Adaptive partitioning

CREATE TABLE projects_posts (
    project_id VARCHAR,
    labels ARRAY (VARCHAR),
    sentiment VARCHAR CHECK (sentiment IN ('negative', 'positive', 'neutral')),
    favorited_at TIMESTAMP WITH TIME ZONE,
    hidden_at TIMESTAMP WITH TIME ZONE,
    post_id VARCHAR,
    channel VARCHAR,
    external_id VARCHAR,
    published_at TIMESTAMP WITH TIME ZONE,
    created_at TIMESTAMP WITH TIME ZONE,
    url VARCHAR NULL,
    title VARCHAR,
    content TEXT,
    transcript ARRAY (
        OBJECT AS (
            start DOUBLE PRECISION,
            text TEXT
        )
    ) NULL,
    media ARRAY (OBJECT (DYNAMIC)) NULL,
    language VARCHAR,
    hashtags ARRAY (VARCHAR) NULL,
    comment_count BIGINT,
    like_count BIGINT,
    view_count BIGINT,
    parent_external_id VARCHAR NULL,
    extras OBJECT(DYNAMIC) NULL,
    source OBJECT AS (
        id VARCHAR,
        description TEXT,
        name VARCHAR,
        url VARCHAR,
        domain VARCHAR,
        favicon VARCHAR,
        score DOUBLE PRECISION,
        monthly_traffic BIGINT,
        country_id VARCHAR,
        state_id VARCHAR,
        city_id VARCHAR,
        location VARCHAR
    ) NULL,
    profile OBJECT AS (
        id VARCHAR,
        avatar VARCHAR,
        name VARCHAR,
        username VARCHAR,
        description TEXT,
        url VARCHAR,
        links ARRAY(VARCHAR),
        location VARCHAR,
        joined_at TIMESTAMP,
        verification_status VARCHAR,
        gender VARCHAR,
        followers BIGINT,
        following BIGINT,
        post_count INTEGER
    ) NULL,
    INDEX keyword_ft USING FULLTEXT(title, content, transcript['text']) 
        WITH (analyzer = 'ilike_analyzer'),
    INDEX search_ft USING FULLTEXT(
        source['name'],
        source['url'],
        profile['name'],
        profile['username'],
        profile['url']
    ) WITH (analyzer = 'ilike_analyzer'),
    CHECK (source['location'] IN ('local', 'foreign')),
    CHECK (profile['verification_status'] IN ('unknown', 'unverified', 'verified')),
    CHECK (profile['gender'] IN ('male', 'female', 'unknown')),
    PRIMARY KEY (project_id, post_id)
) WITH (codec = 'best_compression');

Can we apply partitioning when the number of posts under a project exceeds a certain threshold? I don’t want to partition all projects because the number of posts varies drastically. Is there an article authored in this regard?

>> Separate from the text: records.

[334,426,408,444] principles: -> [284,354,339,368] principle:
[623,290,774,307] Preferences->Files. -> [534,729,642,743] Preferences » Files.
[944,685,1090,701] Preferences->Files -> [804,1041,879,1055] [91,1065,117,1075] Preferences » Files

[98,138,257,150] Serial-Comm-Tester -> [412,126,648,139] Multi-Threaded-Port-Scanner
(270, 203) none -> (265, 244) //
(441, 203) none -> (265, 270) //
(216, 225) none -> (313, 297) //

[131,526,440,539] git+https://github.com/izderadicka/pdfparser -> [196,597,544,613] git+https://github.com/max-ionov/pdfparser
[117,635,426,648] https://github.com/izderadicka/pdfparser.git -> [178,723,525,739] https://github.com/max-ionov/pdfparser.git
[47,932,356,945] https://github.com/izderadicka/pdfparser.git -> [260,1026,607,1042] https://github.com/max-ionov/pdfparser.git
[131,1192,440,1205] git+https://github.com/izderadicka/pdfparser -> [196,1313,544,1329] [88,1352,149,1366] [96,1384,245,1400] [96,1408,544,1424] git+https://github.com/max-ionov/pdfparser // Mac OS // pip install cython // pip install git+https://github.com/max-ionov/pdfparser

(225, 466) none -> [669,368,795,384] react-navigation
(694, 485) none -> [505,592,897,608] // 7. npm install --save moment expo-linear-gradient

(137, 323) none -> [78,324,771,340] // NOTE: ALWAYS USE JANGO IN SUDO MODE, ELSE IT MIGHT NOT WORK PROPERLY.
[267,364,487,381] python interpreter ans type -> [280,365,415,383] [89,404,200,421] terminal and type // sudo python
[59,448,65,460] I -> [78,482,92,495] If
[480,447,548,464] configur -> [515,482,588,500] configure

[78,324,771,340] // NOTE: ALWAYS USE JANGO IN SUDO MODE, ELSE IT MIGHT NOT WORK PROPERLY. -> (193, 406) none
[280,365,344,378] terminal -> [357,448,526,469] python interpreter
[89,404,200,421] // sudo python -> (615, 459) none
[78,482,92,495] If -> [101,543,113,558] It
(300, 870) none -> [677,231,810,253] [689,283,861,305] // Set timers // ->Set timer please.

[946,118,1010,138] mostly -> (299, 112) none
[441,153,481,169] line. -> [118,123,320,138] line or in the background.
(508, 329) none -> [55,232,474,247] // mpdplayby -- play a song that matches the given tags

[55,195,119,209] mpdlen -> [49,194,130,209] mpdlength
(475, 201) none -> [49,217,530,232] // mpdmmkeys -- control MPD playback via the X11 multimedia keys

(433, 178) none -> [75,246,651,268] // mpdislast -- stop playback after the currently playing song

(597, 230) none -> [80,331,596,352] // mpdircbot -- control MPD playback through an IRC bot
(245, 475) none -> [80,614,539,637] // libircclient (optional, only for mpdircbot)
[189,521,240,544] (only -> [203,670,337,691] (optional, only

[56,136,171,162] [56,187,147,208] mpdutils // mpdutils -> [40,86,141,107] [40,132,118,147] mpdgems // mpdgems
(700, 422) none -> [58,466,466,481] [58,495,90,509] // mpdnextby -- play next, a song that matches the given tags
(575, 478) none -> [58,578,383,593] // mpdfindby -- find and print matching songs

This kind of partitioning effectively applies multitenancy for projects with a huge number of posts, leaving the insignificant ones in the same partition.

CrateDB has no direct support for adaptive partitioning but one could archive this by calculating the partition key based on a incrementing row id.

E.g. lets assume the given `post_id` is an auto-increment integral value, the following partition key definition would create a partition every 1000th post entry.

CREATE TABLE t1 (project_id int, post_id int, parted_key as ceil(post_id/1000)) PARTITIONED BY (parted_key);

INSERT INTO t1 (project_id, post_id) VALUES (1, 1), (1, 1000), (1, 1001), (1, 2000);

SELECT values FROM information_schema.table_partitions WHERE table_name = 't1' ORDER BY partition_ident;
+--------------+
| values       |
+--------------+
| {"p_key": 0} |
| {"p_key": 1} |
| {"p_key": 2} |
+--------------+ 

Due to it’s distributed nature, CrateDB does not support auto-incremented numbers itself, but providing one from the client, even that this may result in collisions, could be acceptable for this use-case.

This is just an idea, not sure if this may work for your use-case.